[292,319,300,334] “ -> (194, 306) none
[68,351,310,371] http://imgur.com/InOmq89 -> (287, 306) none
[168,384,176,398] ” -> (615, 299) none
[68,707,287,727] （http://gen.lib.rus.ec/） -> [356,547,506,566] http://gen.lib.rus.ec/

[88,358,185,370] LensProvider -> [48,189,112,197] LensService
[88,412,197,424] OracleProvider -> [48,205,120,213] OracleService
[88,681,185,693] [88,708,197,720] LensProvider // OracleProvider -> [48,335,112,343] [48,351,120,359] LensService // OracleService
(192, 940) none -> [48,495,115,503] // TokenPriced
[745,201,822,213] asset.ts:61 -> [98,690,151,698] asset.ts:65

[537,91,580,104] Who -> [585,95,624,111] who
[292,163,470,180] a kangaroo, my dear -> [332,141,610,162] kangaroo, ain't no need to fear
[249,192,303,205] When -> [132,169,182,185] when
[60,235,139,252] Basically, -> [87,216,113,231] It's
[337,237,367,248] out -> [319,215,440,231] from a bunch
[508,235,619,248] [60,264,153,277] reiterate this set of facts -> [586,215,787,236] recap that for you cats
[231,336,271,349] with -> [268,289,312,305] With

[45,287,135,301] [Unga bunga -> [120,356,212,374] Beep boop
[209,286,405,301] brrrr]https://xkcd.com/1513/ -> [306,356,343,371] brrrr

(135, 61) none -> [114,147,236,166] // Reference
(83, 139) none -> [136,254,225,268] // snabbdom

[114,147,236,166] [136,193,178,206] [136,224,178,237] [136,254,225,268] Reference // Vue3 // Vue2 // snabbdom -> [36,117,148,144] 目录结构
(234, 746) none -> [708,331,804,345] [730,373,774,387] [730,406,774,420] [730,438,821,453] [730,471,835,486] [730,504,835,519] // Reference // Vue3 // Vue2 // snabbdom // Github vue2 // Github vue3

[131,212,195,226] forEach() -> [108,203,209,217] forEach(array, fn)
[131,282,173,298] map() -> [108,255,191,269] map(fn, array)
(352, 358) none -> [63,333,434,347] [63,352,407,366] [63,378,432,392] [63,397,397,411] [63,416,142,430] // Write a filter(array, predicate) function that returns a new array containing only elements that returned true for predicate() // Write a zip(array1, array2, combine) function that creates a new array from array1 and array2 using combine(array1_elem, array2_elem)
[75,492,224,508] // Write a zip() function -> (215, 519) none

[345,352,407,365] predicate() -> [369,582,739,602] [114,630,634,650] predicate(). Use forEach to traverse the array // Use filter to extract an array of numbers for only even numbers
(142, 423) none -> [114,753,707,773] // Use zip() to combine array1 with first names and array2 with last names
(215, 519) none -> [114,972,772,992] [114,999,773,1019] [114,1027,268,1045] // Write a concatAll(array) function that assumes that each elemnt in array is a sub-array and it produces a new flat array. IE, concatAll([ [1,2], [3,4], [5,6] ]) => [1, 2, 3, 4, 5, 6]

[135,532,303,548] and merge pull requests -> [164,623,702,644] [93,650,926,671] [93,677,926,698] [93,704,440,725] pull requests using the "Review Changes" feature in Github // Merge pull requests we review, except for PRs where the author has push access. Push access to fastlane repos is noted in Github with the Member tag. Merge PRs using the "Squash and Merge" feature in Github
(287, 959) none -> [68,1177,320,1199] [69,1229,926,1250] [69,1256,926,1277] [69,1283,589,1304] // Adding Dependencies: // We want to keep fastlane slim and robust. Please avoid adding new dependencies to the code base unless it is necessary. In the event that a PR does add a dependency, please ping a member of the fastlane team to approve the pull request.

[Your objective] When you reach the line containing "(135, 61) none" in the data above, start copying exactly, and stop after the line containing "(215, 519) none ->".

[Answer to this exercise]
(135, 61) none -> [114,147,236,166] // Reference
(83, 139) none -> [136,254,225,268] // snabbdom

[114,147,236,166] [136,193,178,206] [136,224,178,237] [136,254,225,268] Reference // Vue3 // Vue2 // snabbdom -> [36,117,148,144] 目录结构
(234, 746) none -> [708,331,804,345] [730,373,774,387] [730,406,774,420] [730,438,821,453] [730,471,835,486] [730,504,835,519] // Reference // Vue3 // Vue2 // snabbdom // Github vue2 // Github vue3

[131,212,195,226] forEach() -> [108,203,209,217] forEach(array, fn)
[131,282,173,298] map() -> [108,255,191,269] map(fn, array)
(352, 358) none -> [63,333,434,347] [63,352,407,366] [63,378,432,392] [63,397,397,411] [63,416,142,430] // Write a filter(array, predicate) function that returns a new array containing only elements that returned true for predicate() // Write a zip(array1, array2, combine) function that creates a new array from array1 and array2 using combine(array1_elem, array2_elem)
[75,492,224,508] // Write a zip() function -> (215, 519) none

[345,352,407,365] predicate() -> [369,582,739,602] [114,630,634,650] predicate(). Use forEach to traverse the array // Use filter to extract an array of numbers for only even numbers
(142, 423) none -> [114,753,707,773] // Use zip() to combine array1 with first names and array2 with last names
(215, 519) none -> [114,972,772,992] [114,999,773,1019] [114,1027,268,1045] // Write a concatAll(array) function that assumes that each elemnt in array is a sub-array and it produces a new flat array. IE, concatAll([ [1,2], [3,4], [5,6] ]) => [1, 2, 3, 4, 5, 6]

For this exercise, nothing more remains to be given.